(Collected data)
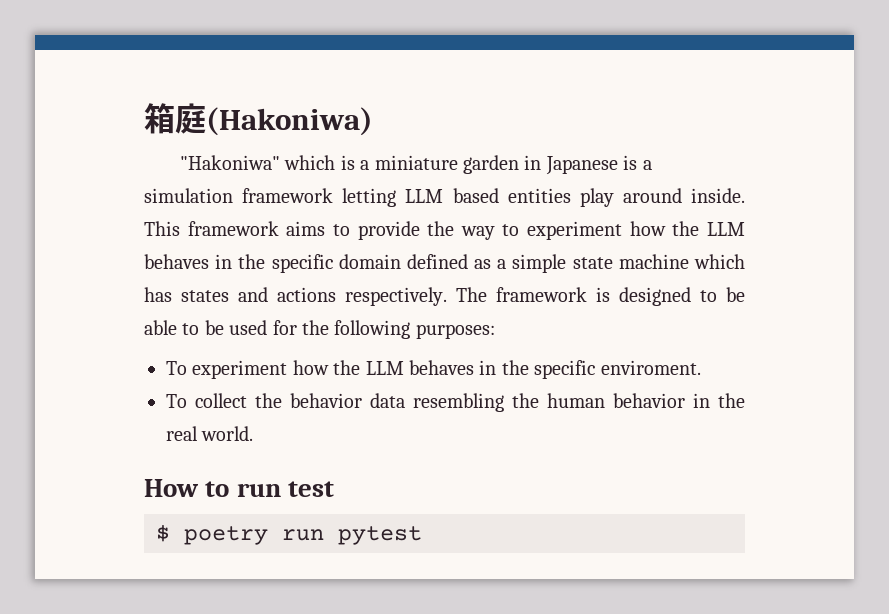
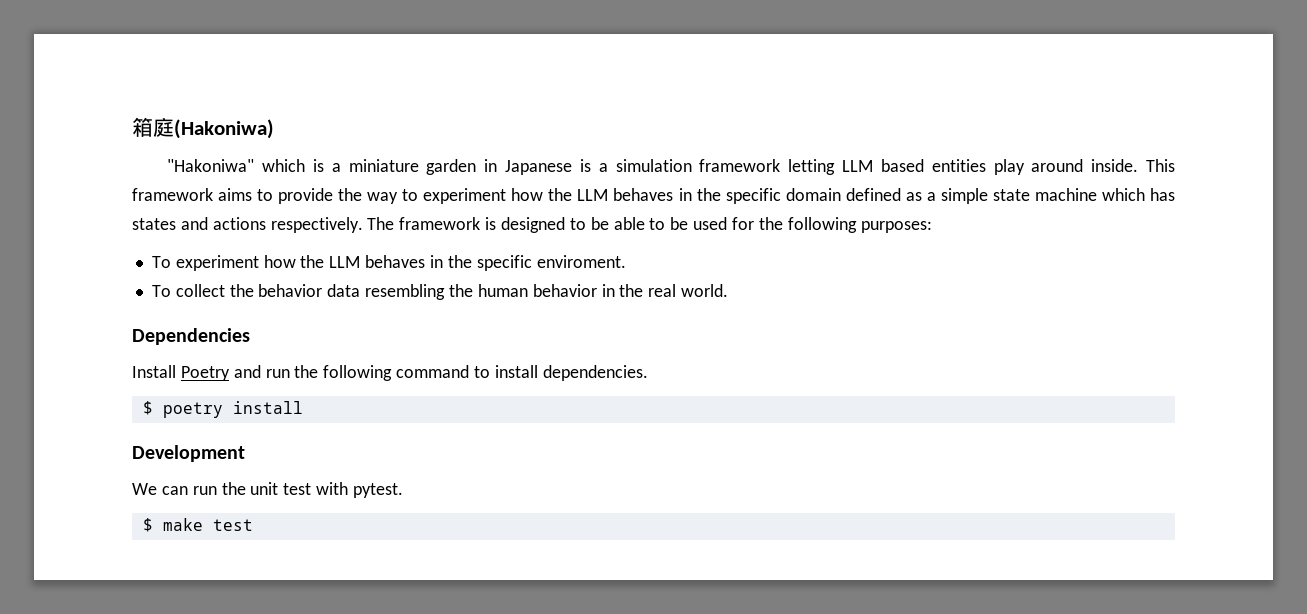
- How to run test
- $ poetry run pytest
+ Dependencies
+ Install Poetry and run the following command to install dependencies.
+ $ poetry install
+ Development
+ We can run the unit test with pytest.
+ $ make test

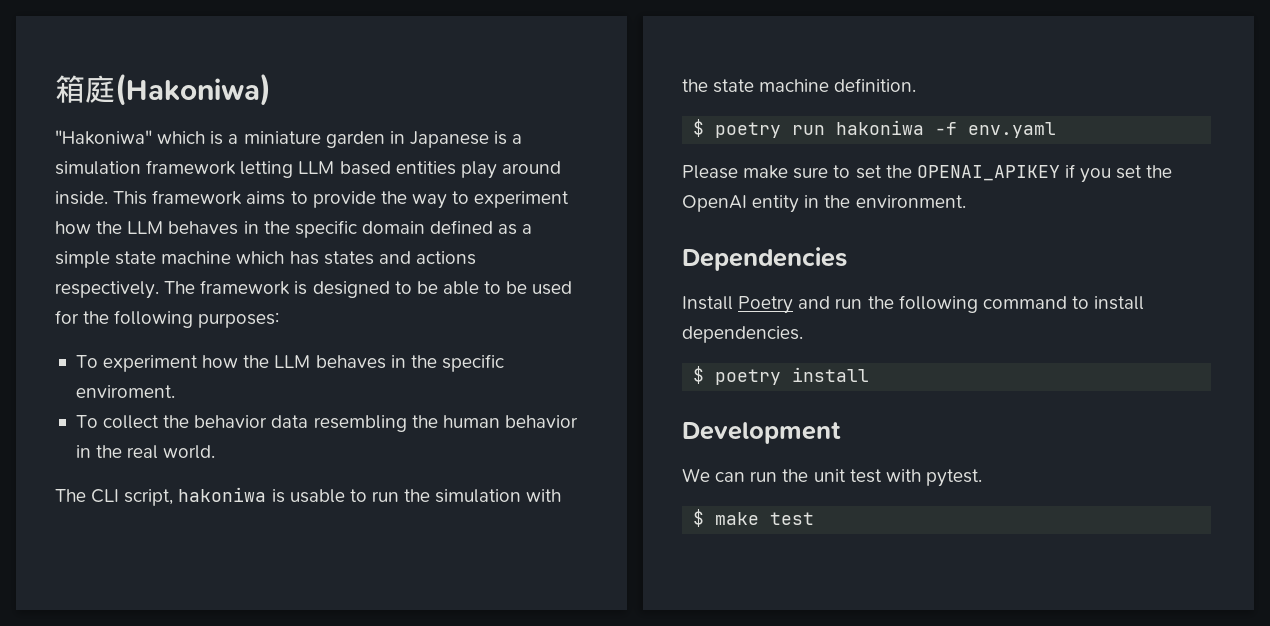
+ The CLI script, hakoniwa is usable to run the simulation with the state machine definition.
+ $ poetry run hakoniwa -f env.yaml
+ Please make sure to set the OPENAI_APIKEY if you set the OpenAI entity in the environment.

(What you have to do)
Except for pictures, copy the records above exactly.

(Written answer)
- How to run test
- $ poetry run pytest
+ Dependencies
+ Install Poetry and run the following command to install dependencies.
+ $ poetry install
+ Development
+ We can run the unit test with pytest.
+ $ make test

+ The CLI script, hakoniwa is usable to run the simulation with the state machine definition.
+ $ poetry run hakoniwa -f env.yaml
+ Please make sure to set the OPENAI_APIKEY if you set the OpenAI entity in the environment.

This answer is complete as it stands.